Bladesinger - Keith Francis Strohm [82]
He spun around quickly and grabbed Nardual. The two walked briskly toward the waiting tree line, but not before Andaerean turned to look once more at Taenaran. The half-elf felt the tael's hatred, like spears thrown from the angry cast of his eyes.
Taenaran groaned once the two companions moved out of sight. "Now you've done it," he exclaimed. "Andaerean is truly angry now."
"Andaerean is a pig," Talaedra spat, "whose manners, however cleverly disguised, would be more appropriate among orcs than elves. I cannot believe what he said to you."
Taenaran felt the tips of his ears burn with shame. "Then you heard what he said?" the half-elf asked. "Well," he continued, not waiting for a response, "thank you for coming to my rescue." He gave the maiden a quick bow then started to walk toward his pack.
"Where are you going?" Talaedra asked. "We haven't talked about tonight."

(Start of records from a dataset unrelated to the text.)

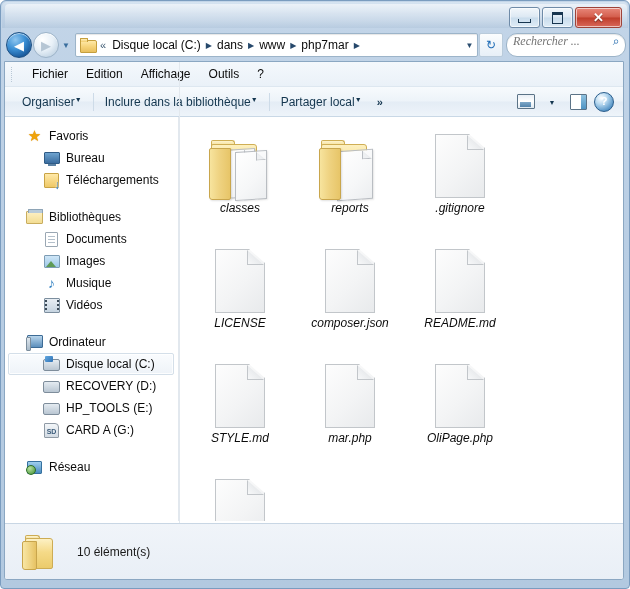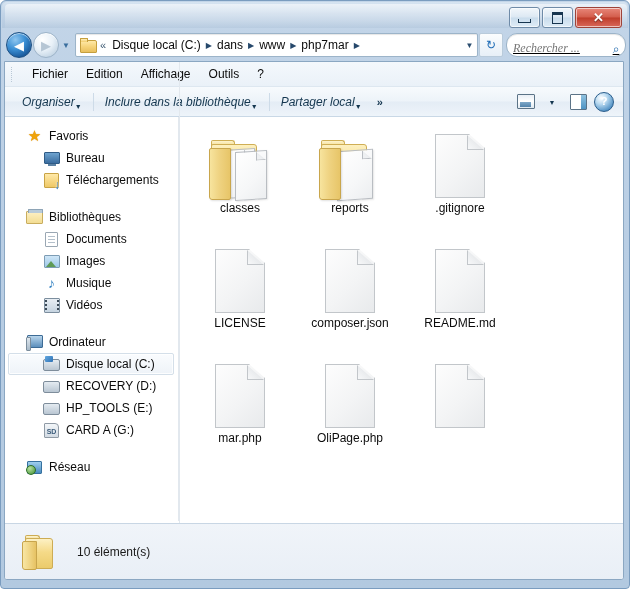"Rechercher ..." .searchbox { align-items: flex-end -> flex-start; text-decoration: underline -> none }
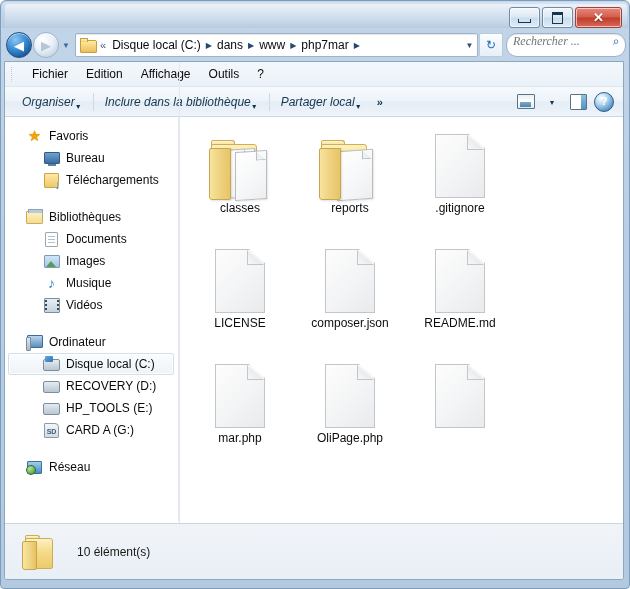"Organiser" .cmd-item { align-items: flex-end -> flex-start; font-style: italic -> none }
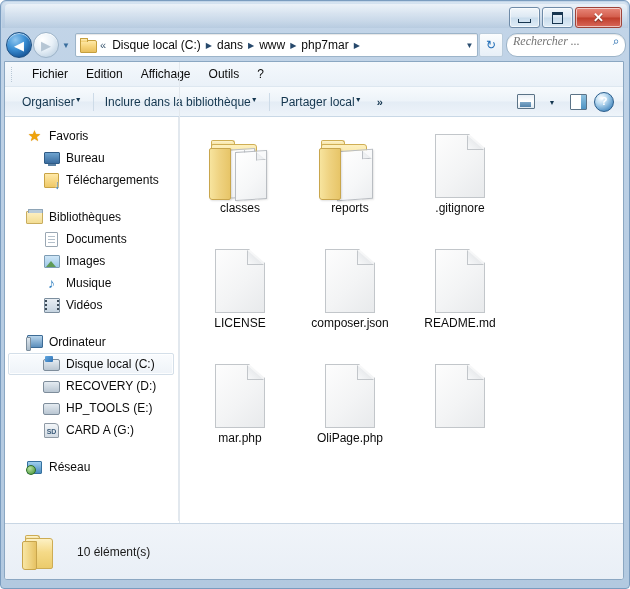"classes" .content { font-style: none -> italic }
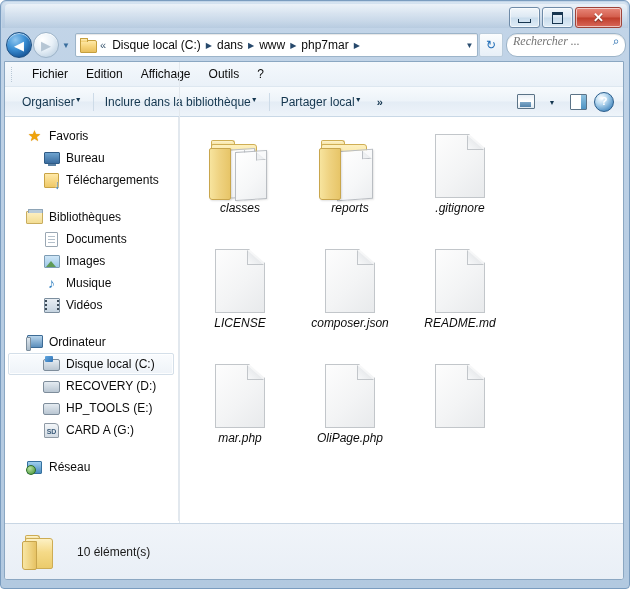"STYLE.md" div.fileitem { html: none -> <div> <div> <div> <div></div> </div> </div> <div>STYLE.md</div> </div> }
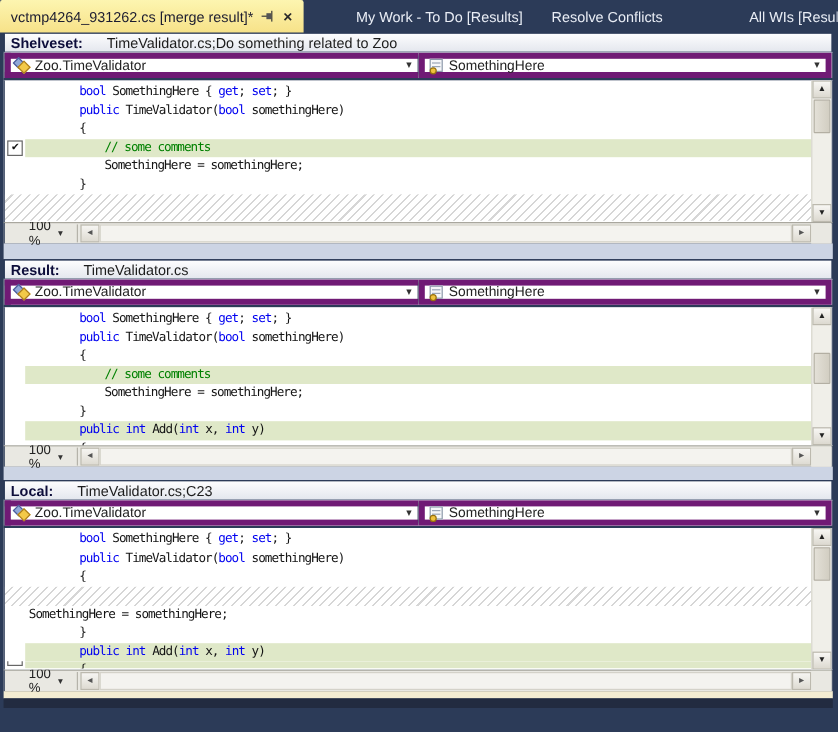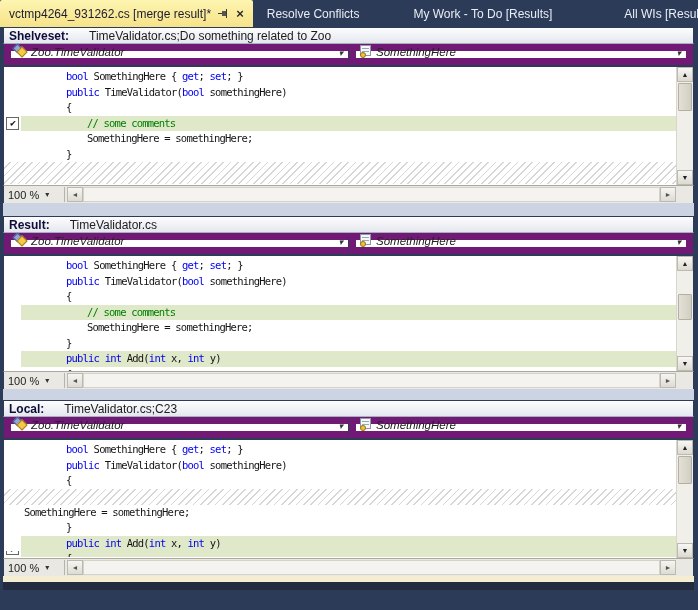"Resolve Conflicts" div.tab-inactive { order: before "My Work - To Do" -> after "My Work - To Do" }
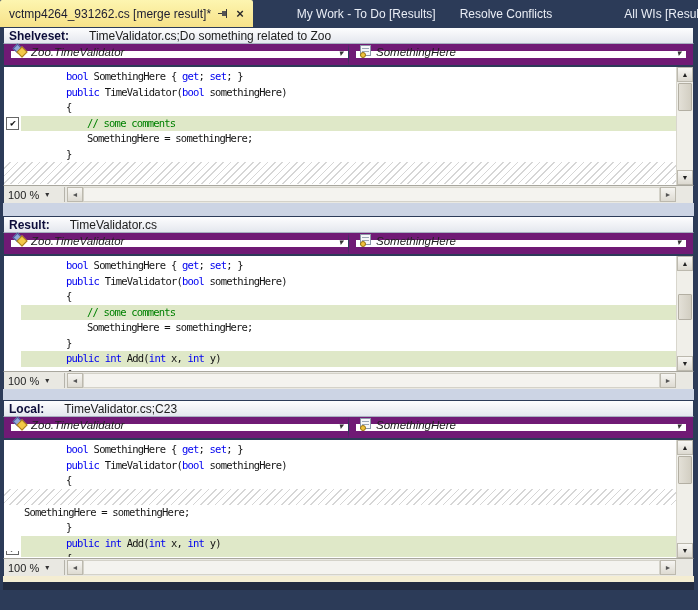"Zoo.TimeValidator" .combo { align-items: flex-end -> flex-start; border: 7px solid #701a75 -> 5px solid #701a75; font-style: italic -> none }
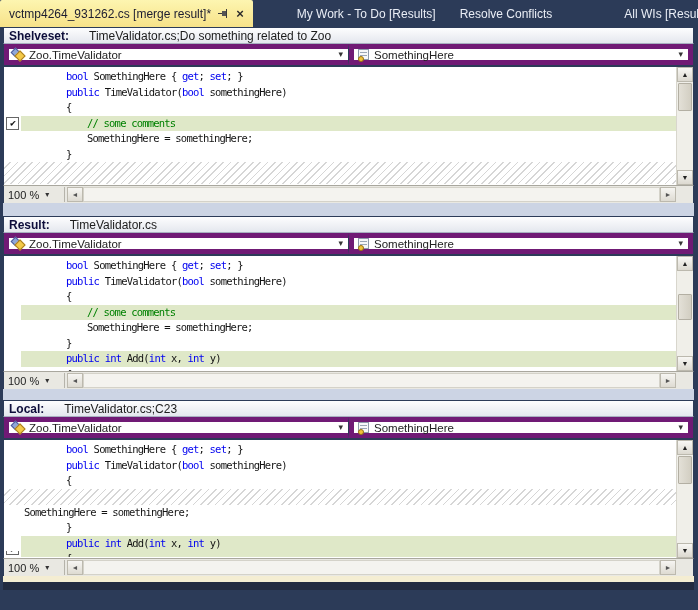"100 %" .zoombox { padding: 0 4px -> 0 20px }
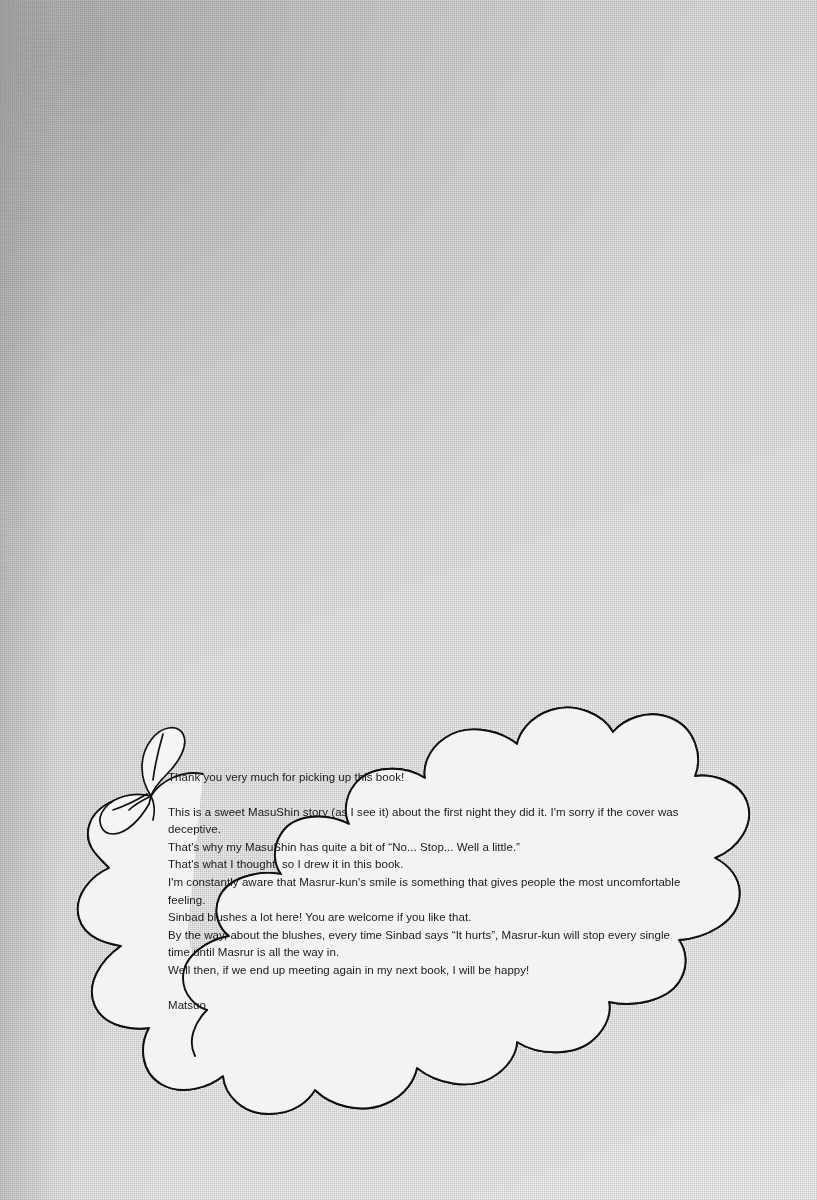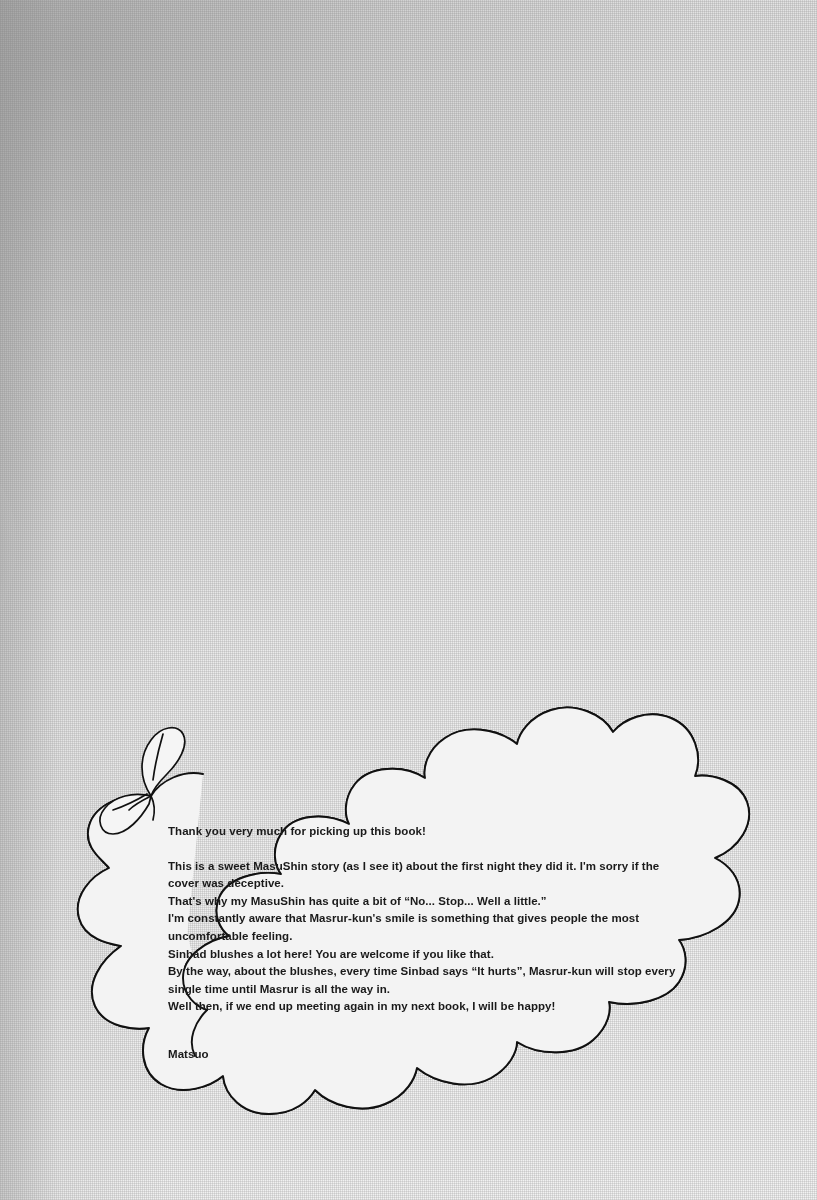"Thank you very much for" #note-text { font-weight: bold -> normal; top: 823px -> 769px }
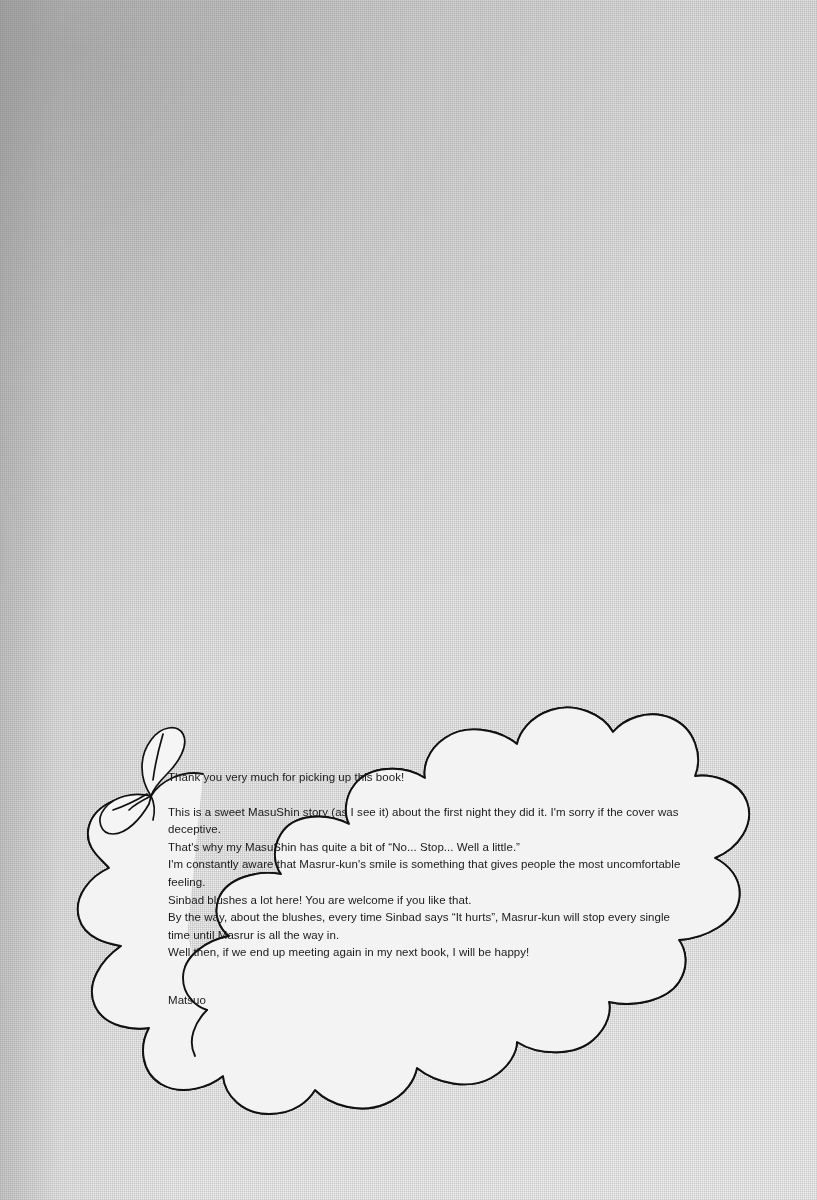"That's what I thought, so" p { html: none -> <p>That's what I thought, so I drew it in this book.</p> }
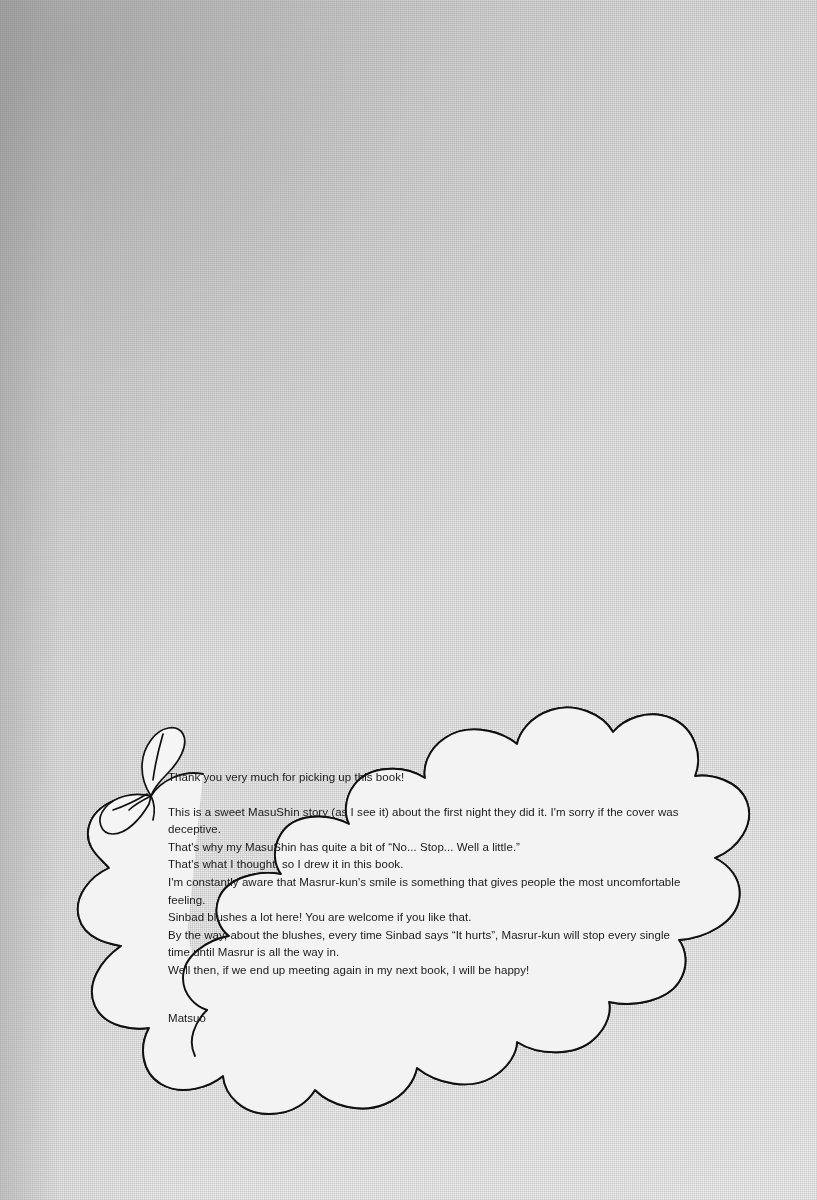"Matsuo" #note-text .sig { margin-top: 30px -> 17px }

Taenaran stopped suddenly, as if caught in a spell. He turned to face the elf maiden, afraid that she would disappear and he would come to realize that this whole day had been nothing but a dream. "Th… Then you were serious about this evening," he stammered when Talaedra didn't fade from existence.
Her smile lit up the storm-clouded clearing. "Of course I was serious," she replied. "Where shall I meet you?"
"But your father," Taenaran began, "won't he be-"
"My father," Talaedra interrupted, "will be far happier knowing that I am spending the evening with an honest and good-hearted tael, no matter his bloodline, than if I were accompanied by a conniving and spiteful apprentice who barely conceals his own venomous heart behind a web of lies."
Taenaran simply stared, unable to respond.
"Good," Talaedra said, "I'm glad that it's settled. Why don't I meet you at the Verdant Pools and then we can walk to the celebration together?" She smiled once more then bent forward to kiss Taenaran lightly on the cheek before leaving the clearing.
The half-elf still stood there, honestly confused by what had just happened. Perhaps, he thought, this really was a dream.
Thunder rumbled in the distance, as if in answer.
* * * * *
Drops of water fell from rain-soaked trees, spattering Taenaran's cloak. Absently, he wiped away the few errant droplets that ran down his face. Despite the arrival of spring, the night air held a fierce chill. Above him, thick clouds shrouded the moon's illumination in a mantle of silver-gray luminescence.
None of it mattered to the half-elf. In fact, another Time of Troubles could have fallen upon the world and he would scarce have noticed-for Talaedra waited just beyond the next bend in the forest path. Friendships had been hard to come by, living as a half-blood among the elves of Avaelearean. Taenaran's friendship with the young elf woman meant that much more to him because of such difficulties. Now, however, the half-elf felt as if they stood upon the brink of something more, something deeper than friendship.
Taenaran smiled in the darkness as he scrambled up the last rise leading to the Verdant Pools. His smile turned to a curse as the worn leather scabbard he wore banged against an out-thrust expanse of rocks. Not for the first time, he wished that he could travel without the weight of his sword dragging at his side. As a student of the bladesinging art, however, he was expected to wear his sword always-as a means of being prepared for anything that might occur, as well as to remind him of his essential duty to the elf people.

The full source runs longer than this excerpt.